Andrea Tarabbia, Madrigale senza suono, Bollati Boringhieri, 2019, € 16.50
Mancava un libro così complesso su Gesualdo da Venosa, rivoluzionario madrigalista che a cavallo tra Cinquecento e Seicento si fece portatore di una avveniristica concezione musicale, il cui valore fu riaffermato in pieno Novecento soprattutto da Igor Stravinskij. Ma non mancava certo una grande quantità di fonti eterogenee, dovute in parte al fascino della sua così originale produzione e in parte al mistero della sua drammatica vicenda personale, a partire dal più noto episodio in cui fece strage della moglie Maria d’Avalos e del suo amante, fino alla soppressione per stregoneria dell’ultima sua concubina Aurelia d’Errico. Andrea Tarabbia fa un grande lavoro di raccolta e riutilizzo di tutte le diverse fonti e riflessioni per edificare un affresco che non sacrifichi nemmeno una virgola della complessità della storia.
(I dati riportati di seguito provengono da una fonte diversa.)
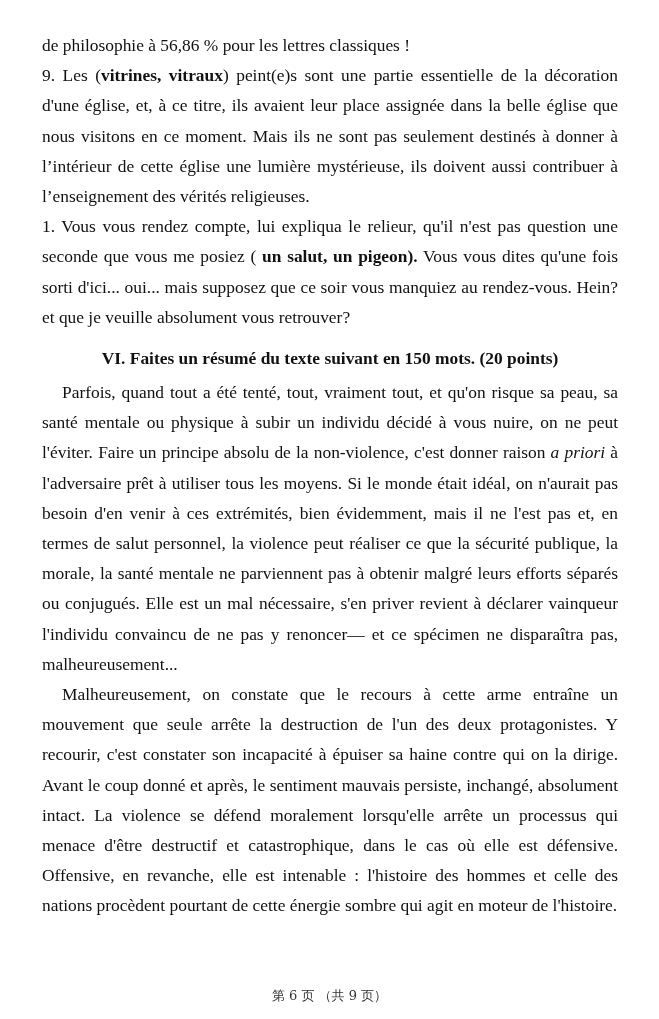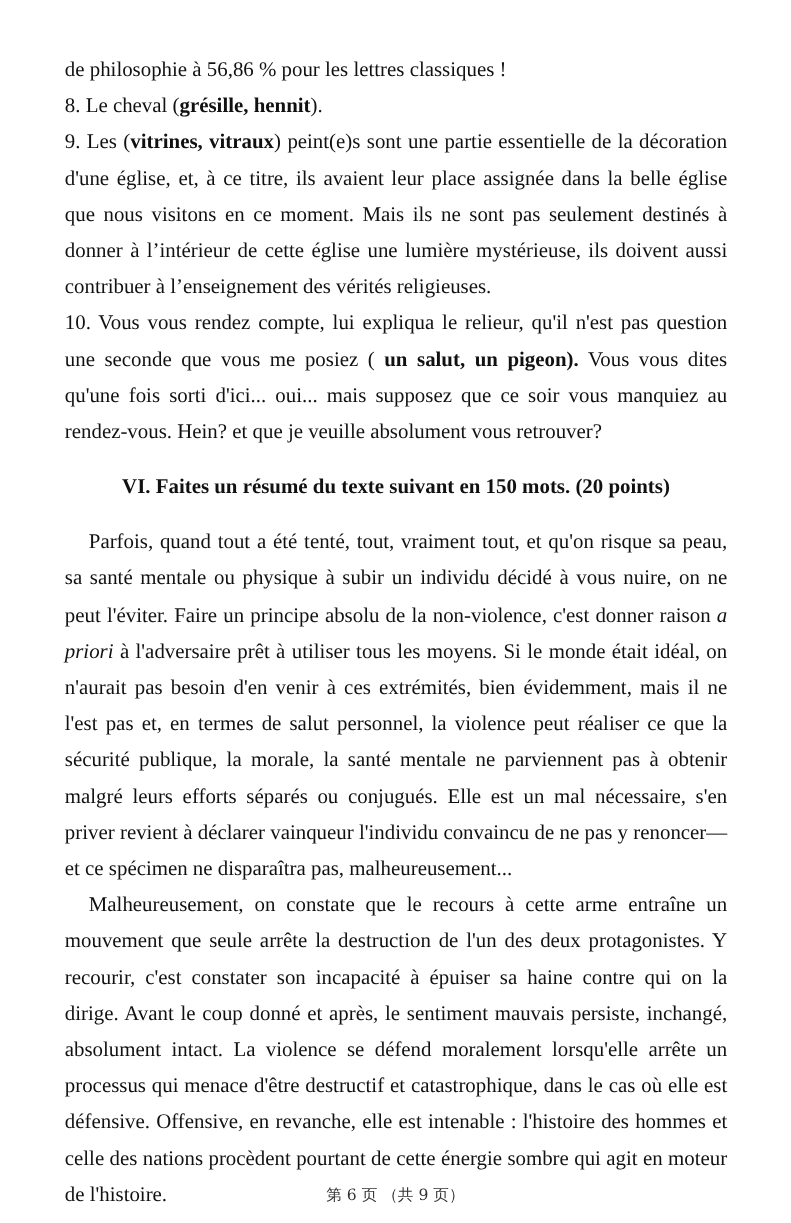"de philosophie à 56,86 %" .line-block { margin: 16px -> 4px }
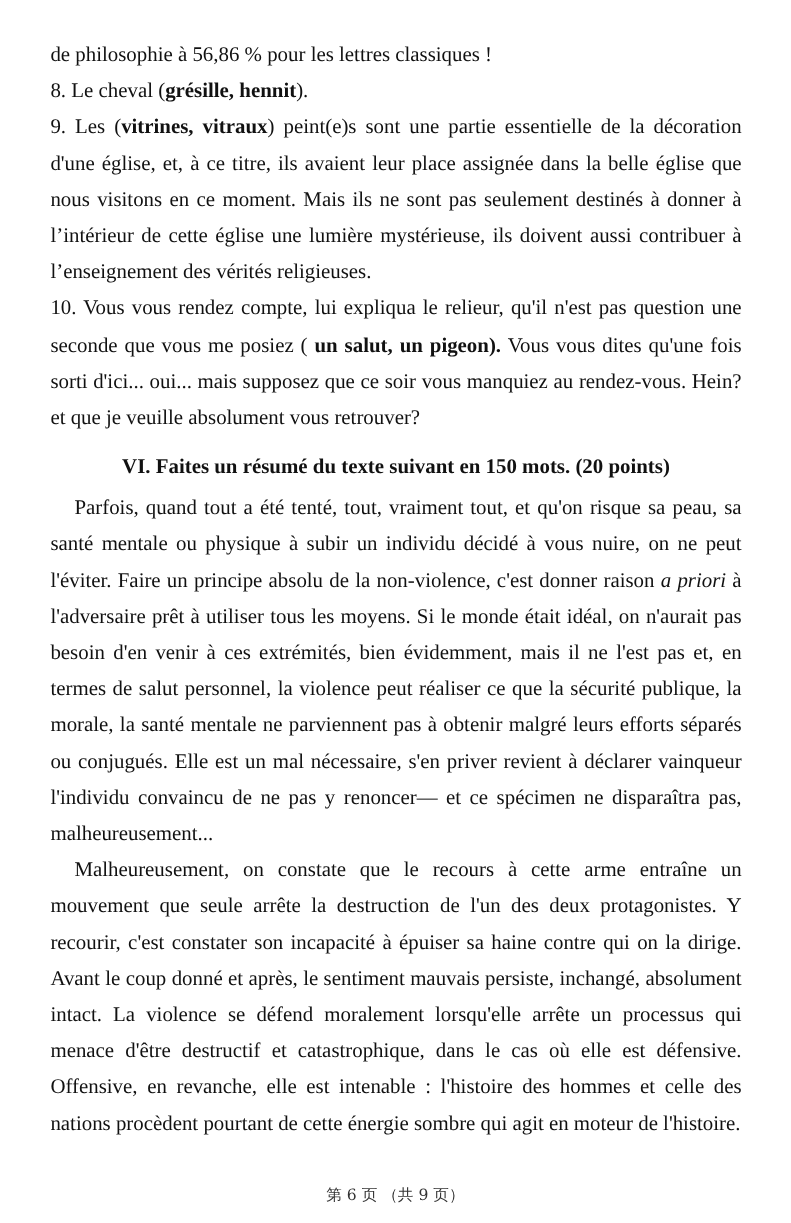"8. Le cheval (grésille, hennit)." p.exercise-item { html: <p><span>8. Le cheval (</span><b>grésille, hennit</b><span>).</span></p> -> none }
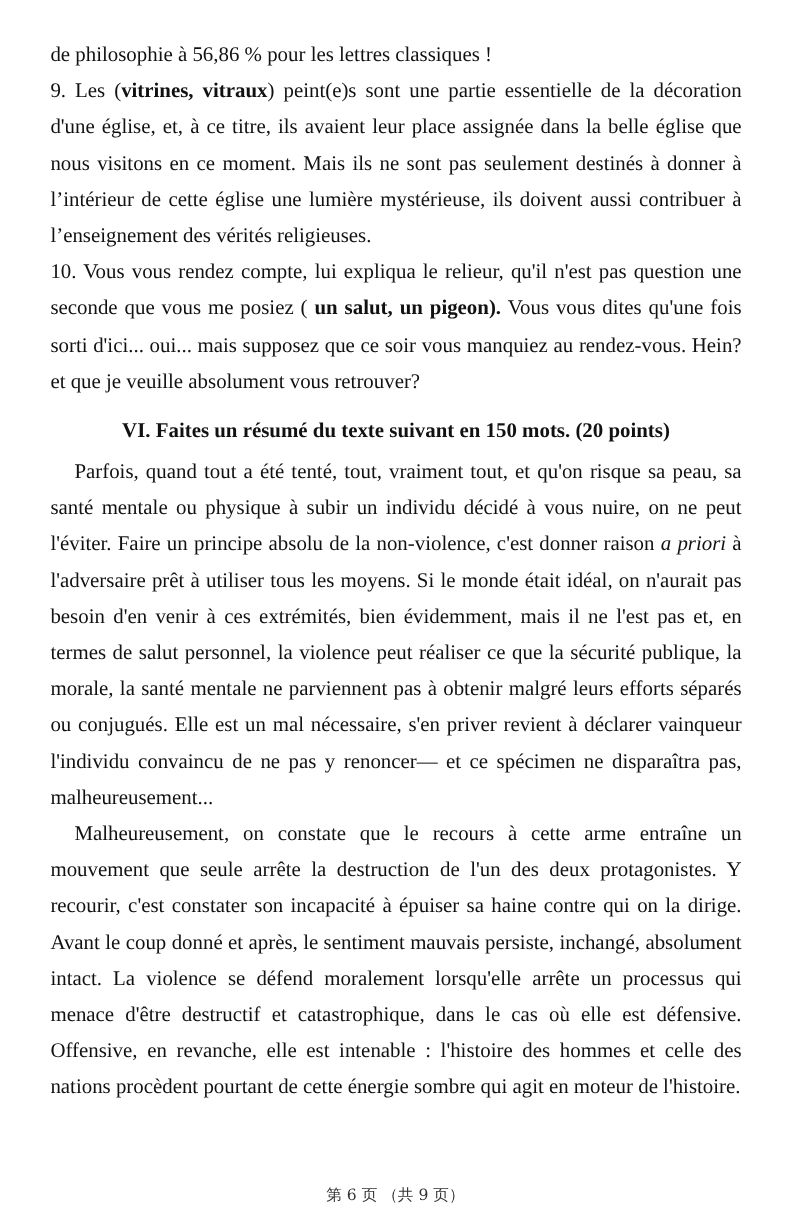"10. Vous vous rendez compte," span { text: 10 -> 1 }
Due le voci narranti principali, in una struttura che si appella al topos del manoscritto ritrovato: Igor Stravinskij, a cui è affidato uno sguardo dall’alto e dalla lontananza dei secoli, che inquadra la vicenda anche nella sua complessa relazione con la contemporaneità musicale, e il fedele Gioacchino, per sua natura (che non possiamo precisare per non rivelare troppo) capace di uno sguardo più da vicino quando addirittura non profondamente interno. E proprio il modo in cui viene riplasmata questa figura (variazione di quella del “Prevetuccio”, l’abate nano a cui il regista Luigi Di Gianni aveva affidato la narrazione nel suo docufilm su Gesualdo del 2009) è esemplare del lavoro fatto dallo scrittore bolognese sul riuso (e la reinvenzione) dei materiali.
Ne viene fuori un libro in cui le invenzioni strutturali stesse sono da interpretare analogicamente, sullo stesso piano del materiale storico. La stessa complessità tecnica della polifonia “sghemba”dei madrigali gesualdiani è restituita nell’ordito di diverse voci, narranti e non, su cui si installa una trama fatta di vita pubblica e rovello privato, realtà e incubo, conscio e rimosso, ambizioni, frustrazioni e sensi di colpa. Lo scrittore a volte rallenta il passo per concedersi la degustazione del particolare e dell’episodio, in altri casi accorcia le distanze e alza il ritmo quasi a voler scandire un tempo liberatorio, anche usufrendo dell’alternanza delle voci: la lingua del narratore antico ha una leggera patina lessicale che non ne inficia la leggibilità; decisamente più svelta quella di Stravinskij, ad eccezione della lunga lettera/ouverture iniziale. Non mancano le accensioni di crudo realismo tipiche della scrittura di Tarabbia, come del resto tipicamente tarabbiana è l’ossessione tematica per le zone d’ombra dell’umano.
Tra voci esplicite e voci implicite nascoste all’interno della trama si scompone dunque l’identità diurna e notturna di Gesualdo, in quello che di fatto risulta alla fine un grande madrigale (senza suono, naturalmente) e allo stesso tempo la sua stessa interpretazione. Un libro sicuramente complesso di cui però è ammirevole anche la capacità di stregare un lettore magari forte ma non necessariamente troppo strutturato, come testimonia il riconoscimento avuto dalla giuria (popolare) del Premio Campiello, di cui è risultato vincitore nel 2019.